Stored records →
######
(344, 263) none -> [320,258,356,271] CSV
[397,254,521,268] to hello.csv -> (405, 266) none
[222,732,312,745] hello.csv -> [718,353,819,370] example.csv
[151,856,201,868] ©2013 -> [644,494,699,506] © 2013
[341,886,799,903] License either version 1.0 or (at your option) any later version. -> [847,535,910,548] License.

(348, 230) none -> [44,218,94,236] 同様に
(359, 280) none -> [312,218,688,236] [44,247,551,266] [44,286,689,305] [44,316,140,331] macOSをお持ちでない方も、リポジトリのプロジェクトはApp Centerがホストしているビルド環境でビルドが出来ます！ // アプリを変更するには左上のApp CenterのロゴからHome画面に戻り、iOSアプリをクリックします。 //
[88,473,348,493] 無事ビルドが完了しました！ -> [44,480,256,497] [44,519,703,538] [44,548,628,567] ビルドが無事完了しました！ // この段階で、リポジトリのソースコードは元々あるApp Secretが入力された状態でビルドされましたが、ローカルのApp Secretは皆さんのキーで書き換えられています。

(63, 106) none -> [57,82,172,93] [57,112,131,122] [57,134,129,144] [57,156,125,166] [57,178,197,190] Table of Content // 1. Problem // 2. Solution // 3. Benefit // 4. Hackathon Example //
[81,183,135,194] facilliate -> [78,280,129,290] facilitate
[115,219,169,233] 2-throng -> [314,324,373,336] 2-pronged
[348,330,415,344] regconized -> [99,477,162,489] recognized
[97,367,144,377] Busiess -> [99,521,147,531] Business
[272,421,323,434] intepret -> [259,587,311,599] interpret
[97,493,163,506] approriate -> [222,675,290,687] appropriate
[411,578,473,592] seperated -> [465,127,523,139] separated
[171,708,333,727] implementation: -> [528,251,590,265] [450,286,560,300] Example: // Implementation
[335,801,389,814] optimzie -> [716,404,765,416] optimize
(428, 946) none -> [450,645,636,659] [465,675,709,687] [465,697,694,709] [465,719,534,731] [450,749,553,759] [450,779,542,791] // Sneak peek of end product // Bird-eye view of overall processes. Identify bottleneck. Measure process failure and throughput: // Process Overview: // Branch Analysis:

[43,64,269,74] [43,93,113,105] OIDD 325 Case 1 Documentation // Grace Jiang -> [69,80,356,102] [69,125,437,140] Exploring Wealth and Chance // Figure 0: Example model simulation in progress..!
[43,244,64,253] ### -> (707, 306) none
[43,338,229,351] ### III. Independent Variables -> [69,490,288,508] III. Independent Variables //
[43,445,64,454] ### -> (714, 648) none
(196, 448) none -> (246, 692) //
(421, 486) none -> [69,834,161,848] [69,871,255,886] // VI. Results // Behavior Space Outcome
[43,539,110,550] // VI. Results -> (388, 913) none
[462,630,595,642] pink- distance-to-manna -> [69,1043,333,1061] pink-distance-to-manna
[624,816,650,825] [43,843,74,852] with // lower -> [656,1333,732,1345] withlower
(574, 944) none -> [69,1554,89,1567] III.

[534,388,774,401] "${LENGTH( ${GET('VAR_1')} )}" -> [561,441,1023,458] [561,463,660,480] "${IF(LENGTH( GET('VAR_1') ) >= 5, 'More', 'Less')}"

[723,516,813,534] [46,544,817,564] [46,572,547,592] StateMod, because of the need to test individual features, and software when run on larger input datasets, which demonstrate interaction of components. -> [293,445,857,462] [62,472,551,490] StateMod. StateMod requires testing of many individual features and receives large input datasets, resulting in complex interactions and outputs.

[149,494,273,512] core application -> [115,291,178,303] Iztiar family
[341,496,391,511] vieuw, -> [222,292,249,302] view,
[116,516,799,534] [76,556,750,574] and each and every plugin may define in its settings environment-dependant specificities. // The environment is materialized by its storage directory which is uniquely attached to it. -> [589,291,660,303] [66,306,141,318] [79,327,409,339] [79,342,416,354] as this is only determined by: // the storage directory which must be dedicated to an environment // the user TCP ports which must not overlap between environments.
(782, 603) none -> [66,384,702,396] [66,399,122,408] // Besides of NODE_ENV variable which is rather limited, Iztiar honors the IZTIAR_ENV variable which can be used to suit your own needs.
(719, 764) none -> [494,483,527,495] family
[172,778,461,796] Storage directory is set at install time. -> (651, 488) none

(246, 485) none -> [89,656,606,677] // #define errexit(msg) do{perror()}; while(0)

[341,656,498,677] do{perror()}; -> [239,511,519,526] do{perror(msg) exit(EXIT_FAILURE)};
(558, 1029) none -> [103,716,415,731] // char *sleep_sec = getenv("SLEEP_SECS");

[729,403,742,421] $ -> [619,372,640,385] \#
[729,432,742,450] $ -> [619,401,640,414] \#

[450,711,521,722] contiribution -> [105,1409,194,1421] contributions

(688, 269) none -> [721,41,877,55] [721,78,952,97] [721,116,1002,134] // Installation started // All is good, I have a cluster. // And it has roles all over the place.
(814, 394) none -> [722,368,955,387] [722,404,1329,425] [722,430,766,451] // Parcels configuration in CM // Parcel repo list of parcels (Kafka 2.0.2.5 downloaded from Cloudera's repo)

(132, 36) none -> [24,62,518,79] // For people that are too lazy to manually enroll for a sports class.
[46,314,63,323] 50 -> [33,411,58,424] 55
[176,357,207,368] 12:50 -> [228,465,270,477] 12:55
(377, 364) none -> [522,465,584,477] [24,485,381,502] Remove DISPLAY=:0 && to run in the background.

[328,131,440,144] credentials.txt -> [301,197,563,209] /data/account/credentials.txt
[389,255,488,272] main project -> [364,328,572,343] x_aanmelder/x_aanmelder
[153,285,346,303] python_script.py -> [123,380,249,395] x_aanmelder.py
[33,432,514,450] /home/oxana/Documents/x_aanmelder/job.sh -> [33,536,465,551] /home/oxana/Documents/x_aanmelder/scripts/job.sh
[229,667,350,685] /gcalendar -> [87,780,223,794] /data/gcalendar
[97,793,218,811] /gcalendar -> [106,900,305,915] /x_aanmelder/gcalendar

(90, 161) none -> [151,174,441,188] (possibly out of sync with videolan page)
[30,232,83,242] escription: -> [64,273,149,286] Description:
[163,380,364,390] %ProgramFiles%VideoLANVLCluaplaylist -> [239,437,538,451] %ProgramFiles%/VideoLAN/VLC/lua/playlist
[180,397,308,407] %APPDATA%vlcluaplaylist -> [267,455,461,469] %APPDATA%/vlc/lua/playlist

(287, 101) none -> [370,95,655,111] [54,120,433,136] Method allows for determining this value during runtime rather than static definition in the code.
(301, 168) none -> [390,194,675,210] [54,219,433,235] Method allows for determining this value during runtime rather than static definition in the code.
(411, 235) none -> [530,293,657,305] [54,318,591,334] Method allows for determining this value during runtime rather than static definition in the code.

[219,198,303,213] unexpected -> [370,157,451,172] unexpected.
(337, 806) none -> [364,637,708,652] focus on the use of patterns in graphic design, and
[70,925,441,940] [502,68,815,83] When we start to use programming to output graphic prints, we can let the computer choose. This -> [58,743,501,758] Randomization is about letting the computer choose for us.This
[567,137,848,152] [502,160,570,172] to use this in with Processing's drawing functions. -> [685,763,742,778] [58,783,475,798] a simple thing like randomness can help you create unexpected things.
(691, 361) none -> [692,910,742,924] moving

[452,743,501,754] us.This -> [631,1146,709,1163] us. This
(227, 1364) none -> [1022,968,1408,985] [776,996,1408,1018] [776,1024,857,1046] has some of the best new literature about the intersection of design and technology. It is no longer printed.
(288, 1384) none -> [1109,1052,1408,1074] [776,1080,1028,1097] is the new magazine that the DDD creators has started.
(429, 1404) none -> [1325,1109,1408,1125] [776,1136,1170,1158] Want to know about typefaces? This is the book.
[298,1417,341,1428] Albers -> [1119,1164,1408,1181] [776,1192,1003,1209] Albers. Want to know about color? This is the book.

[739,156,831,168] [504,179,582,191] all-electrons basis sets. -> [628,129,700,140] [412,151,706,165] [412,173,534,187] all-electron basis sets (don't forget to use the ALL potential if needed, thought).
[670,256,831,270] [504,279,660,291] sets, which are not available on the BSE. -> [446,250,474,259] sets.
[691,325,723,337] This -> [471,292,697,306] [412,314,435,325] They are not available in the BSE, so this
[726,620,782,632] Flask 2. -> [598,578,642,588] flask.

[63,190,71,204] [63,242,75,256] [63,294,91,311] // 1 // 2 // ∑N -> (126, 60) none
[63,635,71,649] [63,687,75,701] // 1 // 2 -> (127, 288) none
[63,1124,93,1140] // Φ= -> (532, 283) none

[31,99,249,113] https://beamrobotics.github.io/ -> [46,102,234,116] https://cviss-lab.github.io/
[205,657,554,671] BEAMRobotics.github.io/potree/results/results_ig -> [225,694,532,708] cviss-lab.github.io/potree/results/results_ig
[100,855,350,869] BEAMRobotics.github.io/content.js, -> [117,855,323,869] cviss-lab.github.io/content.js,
######
REQUIRED WORK → Wherever the string "that" appears in the records, copy the whole line.

REPLY TO THE EXERCISE →
(132, 36) none -> [24,62,518,79] // For people that are too lazy to manually enroll for a sports class.
(288, 1384) none -> [1109,1052,1408,1074] [776,1080,1028,1097] is the new magazine that the DDD creators has started.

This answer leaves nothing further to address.